Rajeb hob den Blick nicht von Daphnes Grab. »Ich weiß nicht.«

»Nun, ich denke, ich habe recht«, sagte Lloyd. »Diese Eigenschaften sind gut, besonders wenn ein Polizist sie besitzt. In Ihrem Beruf ist es, wie in meinem, leicht, korrumpiert zu werden. Nicht unbedingt durch Geldgier, sondern durch die Arbeit selbst. Polizisten haben derart häufig mit der unerquicklichen Seite des Lebens zu tun, daß sie leicht dem Irrtum erliegen können, die ganze Welt sei schlecht – es gebe keine anständigen Menschen mehr, und es sei besser, auf jeden Fall ein Geständnis zu bekommen, selbst wenn das bedeutet, daß jemand für das Verbrechen eines anderen bezahlen muß. Der gewohnheitsmäßige Kontakt mit schlechten Menschen mag für die Vorstellung verantwortlich sein, daß es, wenn alle Mensch schlecht sind, gleichgültig ist, wer für ein Verbrechen verurteilt wird. Aber das ist meiner Meinung nach ein Irrtum.«

»Was versuchen Sie mir zu sagen, Mr. Smith?«

Lloyd seufzte. »Ich denke, ich sehe in Ihnen einen guten Polizisten, einen rechtschaffenen Detective. Und diese Rechtschaffenheit muß beschützt werden. Lassen Sie sich von diesem Unglück nicht verbittern. Sie sind zu jung, um von verderbten Kreaturen wie Manovitch besudelt zu werden.«

Rajeb krümmte sich in seiner Jacke. »Ich will, daß er vernichtet wird, Mr. Smith. Ich würde ihn auch gern leiden sehen, obwohl ich nicht denke, daß er uns dieses Vergnügen machen wird. Aber ich möchte ihn brennen sehen.«

»Das ist ganz natürlich. Aber belassen Sie es dabei. Lösen Sie sich von ihm, sobald er vernichtet worden ist. Fahren Sie nicht fort, ihn in anderen zu suchen.«

Der junge Polizist nickte. »Ich will es versuchen.«

Lloyd lächelte und legte die Hand auf Rajebs Schulter. »Kommen Sie. Auf uns wartet noch Arbeit. Wir können doch nicht zulassen, daß die Yankees allen Ruhm einheimsen. Wir haben auch eine Rolle zu spielen.«

»Das hatte ich auch vor«, sagte Rajeb, während er eine Kakerlake zertrat. »Mir ist noch eine Idee gekommen.«

Lloyd bedachte ihn mit einem Seitenblick. »Eine Idee?«

»Ja. Eine Idee, wie wir Manovitch erwischen könnten.« Lloyd nickte. »Nun, es ist zwar schon ein wenig spät, aber lassen Sie hören.«

Dann gingen sie über den windigen Friedhof zu den schmiedeeisernen Toren.

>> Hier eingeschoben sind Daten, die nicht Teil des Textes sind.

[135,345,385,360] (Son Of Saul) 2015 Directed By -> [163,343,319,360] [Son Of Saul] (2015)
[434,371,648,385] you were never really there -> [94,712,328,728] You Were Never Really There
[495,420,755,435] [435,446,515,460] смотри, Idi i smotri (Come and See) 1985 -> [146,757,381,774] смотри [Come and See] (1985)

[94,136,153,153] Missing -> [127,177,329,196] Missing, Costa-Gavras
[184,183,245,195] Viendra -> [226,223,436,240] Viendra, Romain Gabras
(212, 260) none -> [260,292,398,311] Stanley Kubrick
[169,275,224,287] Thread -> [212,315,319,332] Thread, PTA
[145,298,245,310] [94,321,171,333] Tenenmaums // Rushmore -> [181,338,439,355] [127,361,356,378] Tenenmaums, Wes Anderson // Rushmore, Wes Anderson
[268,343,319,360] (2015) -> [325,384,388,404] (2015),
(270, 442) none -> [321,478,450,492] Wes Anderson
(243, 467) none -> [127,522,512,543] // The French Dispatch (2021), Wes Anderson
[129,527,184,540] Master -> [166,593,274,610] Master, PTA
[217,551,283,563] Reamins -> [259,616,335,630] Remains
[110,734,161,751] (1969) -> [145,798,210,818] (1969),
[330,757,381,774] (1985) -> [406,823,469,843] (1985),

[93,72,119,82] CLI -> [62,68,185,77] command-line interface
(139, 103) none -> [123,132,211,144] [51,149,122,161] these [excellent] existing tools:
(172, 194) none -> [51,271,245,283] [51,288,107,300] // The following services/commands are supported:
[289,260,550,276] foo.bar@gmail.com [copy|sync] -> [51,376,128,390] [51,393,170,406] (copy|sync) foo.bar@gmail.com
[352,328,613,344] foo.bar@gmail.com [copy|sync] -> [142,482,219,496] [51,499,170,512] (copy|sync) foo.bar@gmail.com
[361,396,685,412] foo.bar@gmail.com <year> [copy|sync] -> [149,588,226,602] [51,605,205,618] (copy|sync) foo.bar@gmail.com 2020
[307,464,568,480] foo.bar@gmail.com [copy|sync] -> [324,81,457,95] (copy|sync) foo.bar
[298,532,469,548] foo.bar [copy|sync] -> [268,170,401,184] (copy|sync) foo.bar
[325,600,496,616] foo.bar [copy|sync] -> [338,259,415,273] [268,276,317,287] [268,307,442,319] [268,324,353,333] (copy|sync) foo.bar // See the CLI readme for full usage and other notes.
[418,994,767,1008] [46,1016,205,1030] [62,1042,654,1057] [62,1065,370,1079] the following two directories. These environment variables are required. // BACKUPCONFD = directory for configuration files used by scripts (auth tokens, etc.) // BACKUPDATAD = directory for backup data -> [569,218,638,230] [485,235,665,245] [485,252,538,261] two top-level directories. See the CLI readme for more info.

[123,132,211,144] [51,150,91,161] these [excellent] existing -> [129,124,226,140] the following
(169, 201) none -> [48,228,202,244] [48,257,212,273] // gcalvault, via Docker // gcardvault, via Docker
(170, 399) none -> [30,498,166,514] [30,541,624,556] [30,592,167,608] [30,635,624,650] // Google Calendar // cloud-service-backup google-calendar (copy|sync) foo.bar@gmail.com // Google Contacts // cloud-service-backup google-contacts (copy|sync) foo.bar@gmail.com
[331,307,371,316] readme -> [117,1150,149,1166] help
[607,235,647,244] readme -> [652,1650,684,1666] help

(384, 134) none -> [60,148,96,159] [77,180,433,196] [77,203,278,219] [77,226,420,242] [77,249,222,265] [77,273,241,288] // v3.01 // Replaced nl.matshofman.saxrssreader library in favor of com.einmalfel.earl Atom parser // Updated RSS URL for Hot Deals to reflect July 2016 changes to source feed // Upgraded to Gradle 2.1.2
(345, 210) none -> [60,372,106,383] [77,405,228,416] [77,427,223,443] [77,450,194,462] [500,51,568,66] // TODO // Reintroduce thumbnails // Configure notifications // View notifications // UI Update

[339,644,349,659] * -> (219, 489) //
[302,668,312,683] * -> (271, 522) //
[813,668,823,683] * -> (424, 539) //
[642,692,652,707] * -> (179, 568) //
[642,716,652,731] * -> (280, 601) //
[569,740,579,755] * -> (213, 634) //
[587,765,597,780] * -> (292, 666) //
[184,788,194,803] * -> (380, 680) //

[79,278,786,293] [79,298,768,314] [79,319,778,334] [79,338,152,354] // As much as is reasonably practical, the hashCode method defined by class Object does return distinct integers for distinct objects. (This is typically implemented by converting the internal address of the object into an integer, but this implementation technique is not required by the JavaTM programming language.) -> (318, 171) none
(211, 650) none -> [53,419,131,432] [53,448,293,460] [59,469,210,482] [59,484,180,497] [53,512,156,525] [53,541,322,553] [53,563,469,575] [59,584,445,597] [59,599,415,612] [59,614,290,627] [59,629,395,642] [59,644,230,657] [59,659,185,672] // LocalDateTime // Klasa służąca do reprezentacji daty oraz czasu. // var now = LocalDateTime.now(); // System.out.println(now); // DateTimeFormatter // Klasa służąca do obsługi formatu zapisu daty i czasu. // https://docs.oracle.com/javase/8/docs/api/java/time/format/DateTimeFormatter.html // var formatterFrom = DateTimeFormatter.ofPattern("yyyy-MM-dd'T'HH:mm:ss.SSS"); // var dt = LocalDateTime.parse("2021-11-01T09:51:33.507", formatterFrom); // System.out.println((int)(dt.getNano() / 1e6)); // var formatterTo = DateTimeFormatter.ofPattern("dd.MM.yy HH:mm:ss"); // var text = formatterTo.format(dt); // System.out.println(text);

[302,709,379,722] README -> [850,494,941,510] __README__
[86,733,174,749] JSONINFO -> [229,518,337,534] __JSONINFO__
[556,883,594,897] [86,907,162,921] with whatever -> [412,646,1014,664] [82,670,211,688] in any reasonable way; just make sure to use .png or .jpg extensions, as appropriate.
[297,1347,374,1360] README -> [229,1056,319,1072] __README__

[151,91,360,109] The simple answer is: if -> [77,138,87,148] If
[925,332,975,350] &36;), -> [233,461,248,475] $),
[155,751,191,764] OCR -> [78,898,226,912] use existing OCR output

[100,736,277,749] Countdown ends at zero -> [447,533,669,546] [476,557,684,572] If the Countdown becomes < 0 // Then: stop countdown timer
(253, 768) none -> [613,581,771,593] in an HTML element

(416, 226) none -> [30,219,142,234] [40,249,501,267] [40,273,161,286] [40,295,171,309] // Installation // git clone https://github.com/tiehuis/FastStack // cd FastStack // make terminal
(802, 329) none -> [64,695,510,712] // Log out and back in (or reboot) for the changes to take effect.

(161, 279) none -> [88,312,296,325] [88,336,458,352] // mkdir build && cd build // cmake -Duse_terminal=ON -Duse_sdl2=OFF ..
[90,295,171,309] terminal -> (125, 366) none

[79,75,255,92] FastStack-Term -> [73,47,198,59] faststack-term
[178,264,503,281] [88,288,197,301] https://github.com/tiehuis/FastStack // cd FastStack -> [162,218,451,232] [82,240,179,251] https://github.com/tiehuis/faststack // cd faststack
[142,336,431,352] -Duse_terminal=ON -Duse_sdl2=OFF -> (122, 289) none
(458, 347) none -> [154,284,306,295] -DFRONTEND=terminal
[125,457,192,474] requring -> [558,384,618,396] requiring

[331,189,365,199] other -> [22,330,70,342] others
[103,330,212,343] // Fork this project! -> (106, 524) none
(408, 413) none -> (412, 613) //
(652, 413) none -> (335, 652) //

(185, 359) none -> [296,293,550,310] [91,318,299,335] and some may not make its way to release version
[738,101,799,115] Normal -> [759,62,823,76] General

Dave Peters stand unter den Augen vorsichtiger Wachposten vor der Barriere und starrte auf die Lichtkuppel. Man hatte ihm den Anschlag noch nicht verziehen, und viele Militärs hätten liebend gern gesehen, wenn man ihn aus Großbritannien ausgewiesen hätte. Es war nur Lloyd Smith’ Einfluß zu verdanken, daß er noch hier war. Dave hatte ohne Erlaubnis vom Militär okkupierten Boden betreten, und er war ein Fremder. Beides reichte für die Generäle in ihren Whitehall-Pubs aus, Versprechen und Drohungen in ihren Gin-Tonic zu speien.

Dave verbrachte die letzten Minuten vor dem Aufbruch zum Krematorium vor der Lichtkuppel, in der Hoffnung, daß Danny herauskommen würde. Dave wollte wissen, daß sein Freund lebendig und gesund war, falls etwas geschehen und er ihn nie wiedersehen sollte.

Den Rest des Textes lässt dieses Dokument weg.